Contra el olvido

Con el rostro pétreo de costumbre, Javier Maroto hace un birlibirloque de unas viejas palabras de Xabier Arzalluz y termina recetando inyecciones de olvido a las víctimas del 3 de marzo. Su consejo, pasar página. La náusea es inmediata. Y con ella vienen la indignación, el dolor, la incredulidad y la sospecha —una vez más— de que el exalcalde de Gasteiz no tiene corazón.

Sé que es duro lo que acabo de escribir, probablemente mucho más que cualquiera de las mil y una invectivas que le he lanzado a lo largo de los años. Sin embargo, no se me ocurre otro modo de referirme a alguien que sale sin ambages en defensa de los oscuros verdugos ideológicamente no lejanos que provocaron la matanza. Después de cuarenta años de negación, de justificación, de ninguneo, de inconmensurable agravio comparativo, un individuo en calidad de portavoz municipal de su grupo político se permite abogar por la amnesia voluntaria. No cuesta demasiado imaginar lo que —¡con toda la razón del mundo!— diría Maroto frente a quien propusiera echar tierra sobre los asesinatos y las extorsiones de ETA.

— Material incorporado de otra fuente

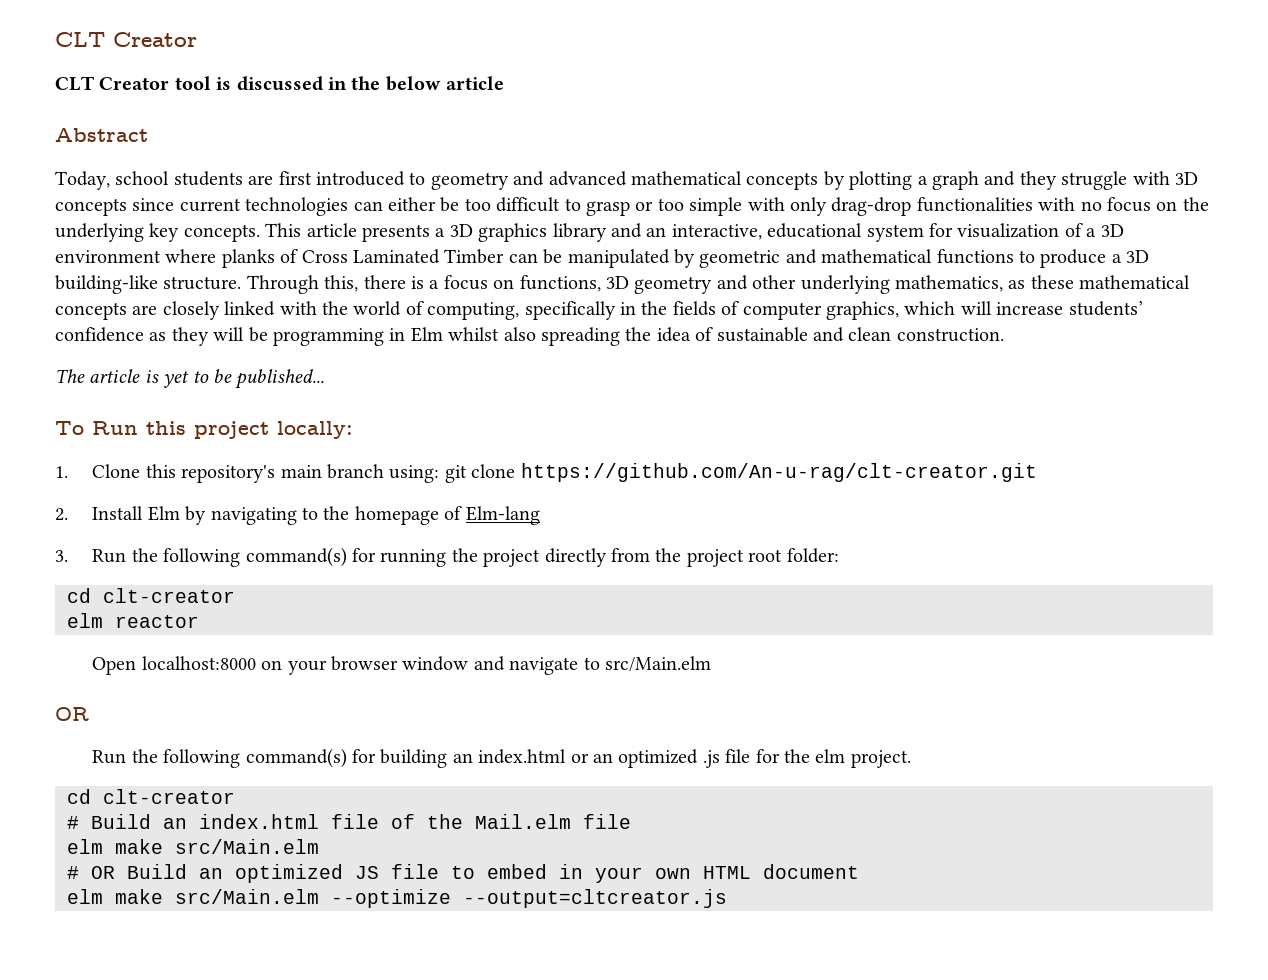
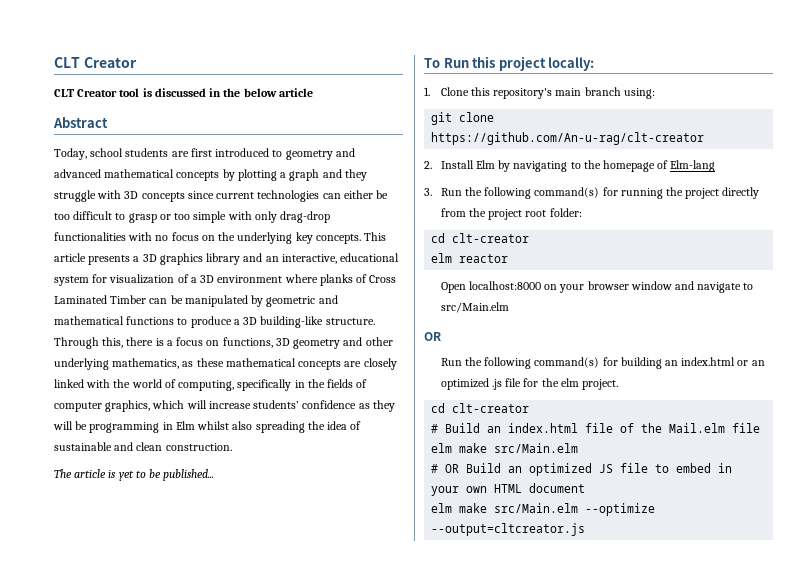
- 1. Clone this repository's main branch using: git clone https://github.com/An-u-rag/clt-creator.git
+ 1. Clone this repository's main branch using:
+ git clone https://github.com/An-u-rag/clt-creator

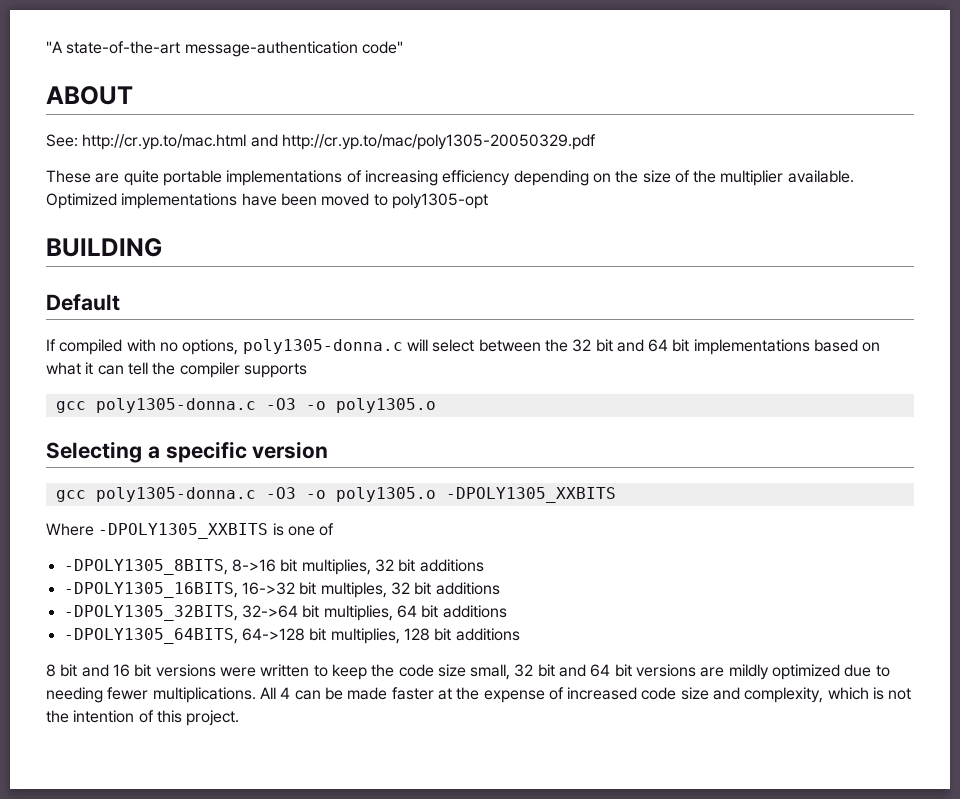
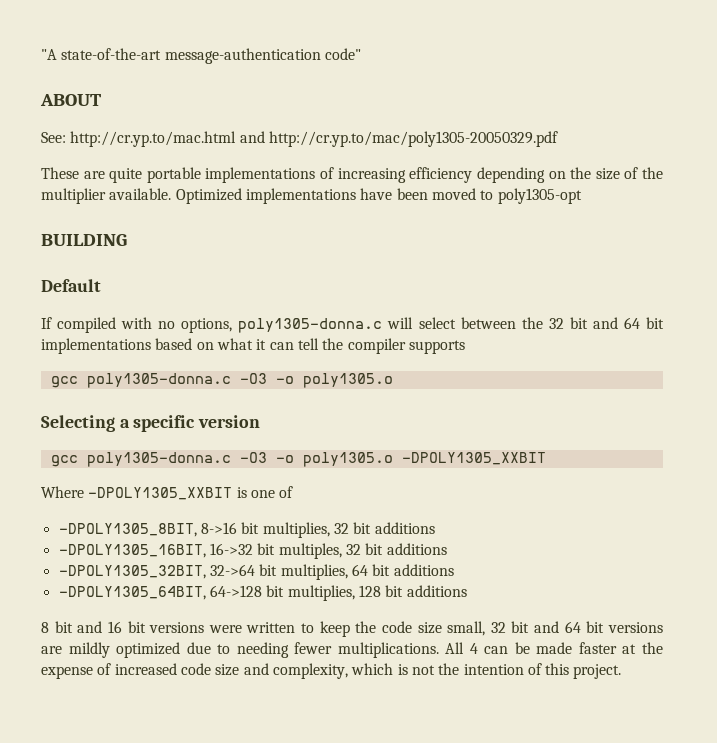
- gcc poly1305-donna.c -O3 -o poly1305.o -DPOLY1305_XXBITS
+ gcc poly1305-donna.c -O3 -o poly1305.o -DPOLY1305_XXBIT
- Where -DPOLY1305_XXBITS is one of
+ Where -DPOLY1305_XXBIT is one of
- -DPOLY1305_8BITS, 8->16 bit multiplies, 32 bit additions
+ -DPOLY1305_8BIT, 8->16 bit multiplies, 32 bit additions
- -DPOLY1305_16BITS, 16->32 bit multiples, 32 bit additions
+ -DPOLY1305_16BIT, 16->32 bit multiples, 32 bit additions
- -DPOLY1305_32BITS, 32->64 bit multiplies, 64 bit additions
+ -DPOLY1305_32BIT, 32->64 bit multiplies, 64 bit additions
- -DPOLY1305_64BITS, 64->128 bit multiplies, 128 bit additions
+ -DPOLY1305_64BIT, 64->128 bit multiplies, 128 bit additions

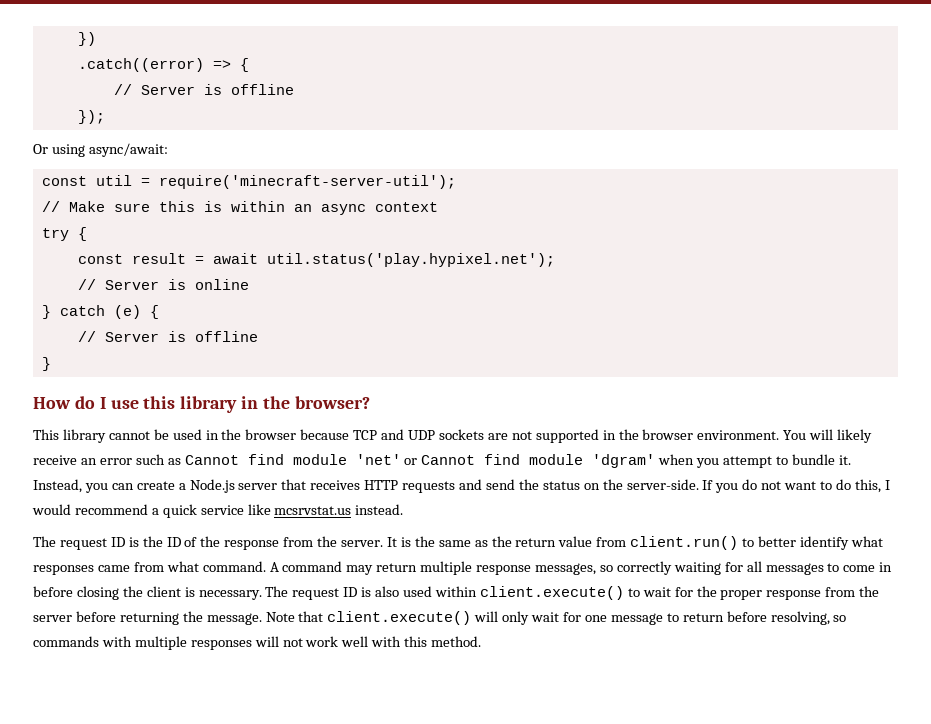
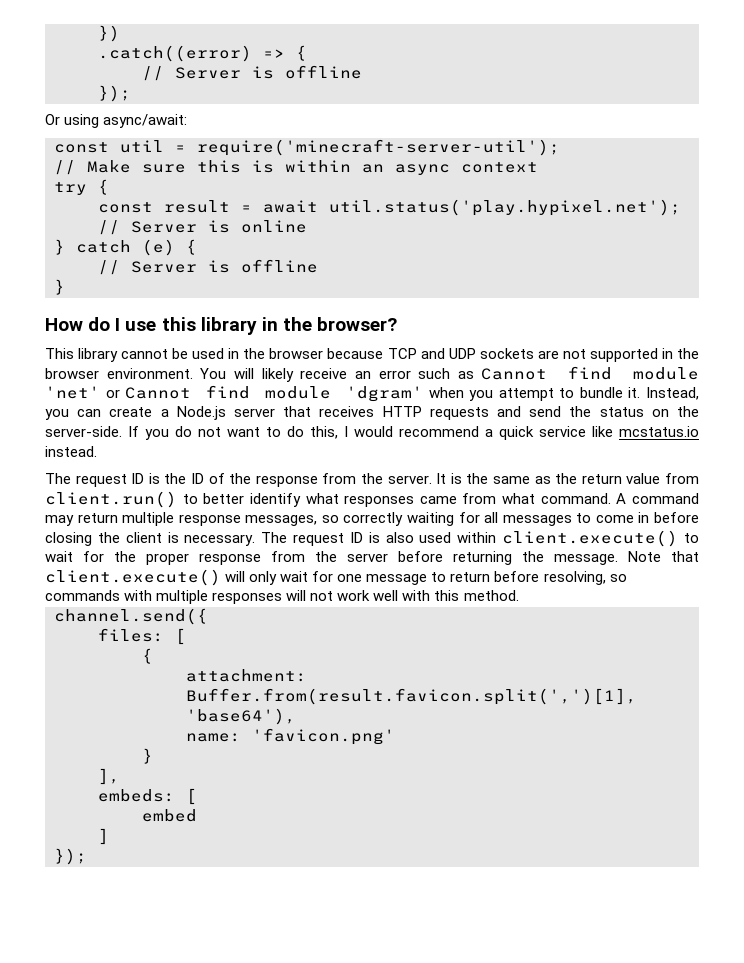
- If you do not want to do this, I would recommend a quick service like mcsrvstat.us instead.
+ If you do not want to do this, I would recommend a quick service like mcstatus.io instead.
+ channel.send({
+ files: [
+ {
+ attachment: Buffer.from(result.favicon.split(',')[1], 'base64'),
+ name: 'favicon.png'
+ }
+ ],
+ embeds: [
+ embed
+ ]
+ });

Y este es el punto en que las presentes líneas se vuelven reversibles. No, no, y un millón de veces no a cualquier forma de cierre en falso. Dos millones si se tratan, de acuerdo a la costumbre, de desmemorias selectivas, es decir, sectarias. Vale ya de esa trampa inmoral que consiste en exigir que se llegue hasta el fondo de estas responsabilidades mientras se demanda el pelillos a la mar para aquellas. Si de verdad pensamos que todo el sufrimiento es uno —por desgracia, me temo que no es así— deberíamos conjurarnos contra el olvido.

Amnistía, amnesia

La palabra amnistía tiene el mismo origen etimológico que amnesia. Conviene señalarlo, porque para unas afrentas nos subimos sin dudar a la parra de la memoria y para otras, reclamamos el olvido tan ricamente.

—Ya, pero en 1977 hubo una.

En efecto, manifiestamente mejorable, promulgada a regañadientes. Y lo fundamental: no se trataba de echar tierra sobre unos delitos que en muy buena parte no eran tales sino, en curiosa paradoja, de perdonar las fechorías que quienes habían detenido, torturado y encarcelado a los que recuperaron una libertad que no debieron haber perdido nunca. La cosa es que a los verdaderos delincuentes les salió bien la jugada. Aunque no se llamó así, esa ley fue de punto final y de pelillos a la mar para la dictadura, según han podido comprobar todos los que han intentado que se investiguen judicialmente los crímenes del franquismo.

—Tal vez, tal vez… Sin embargo, unos años después se dejó ir sin gran escándalo a los polimilis

Escándalo, lo hubo y considerable, con ruido de sables y todo. Ahí están las hemerotecas. Otra cosa es que se haya impuesto la versión oficial edulcorada en sucesivas reescrituras. Por lo demás, no hay demasiados puntos de comparación con la situación actual. Ojalá los hubiera y pudiéramos ver una escena como aquella de las capuchas que daban paso a los rostros descubiertos de hombres y mujeres que habían decidido que hasta ahí habían llegado. Y no digo nada ya sobre lo que sería una declaración basada en una reflexión personal y colectiva que no buscara refugio en los ambages ni resultara sospechosa de tactismo o de haber sido arrancada a empellones. Con la dignidad precisa para que no sonara a humillación pero en el tono exacto que no diera a entender ni por asomo que matar estuvo bien o, en su caso, que fue un mal necesario.

—¿Y si algo parecido volviera a ocurrir?

No lo puedo aventurar, pero amnistía seguiría siendo sinónimo de amnesia.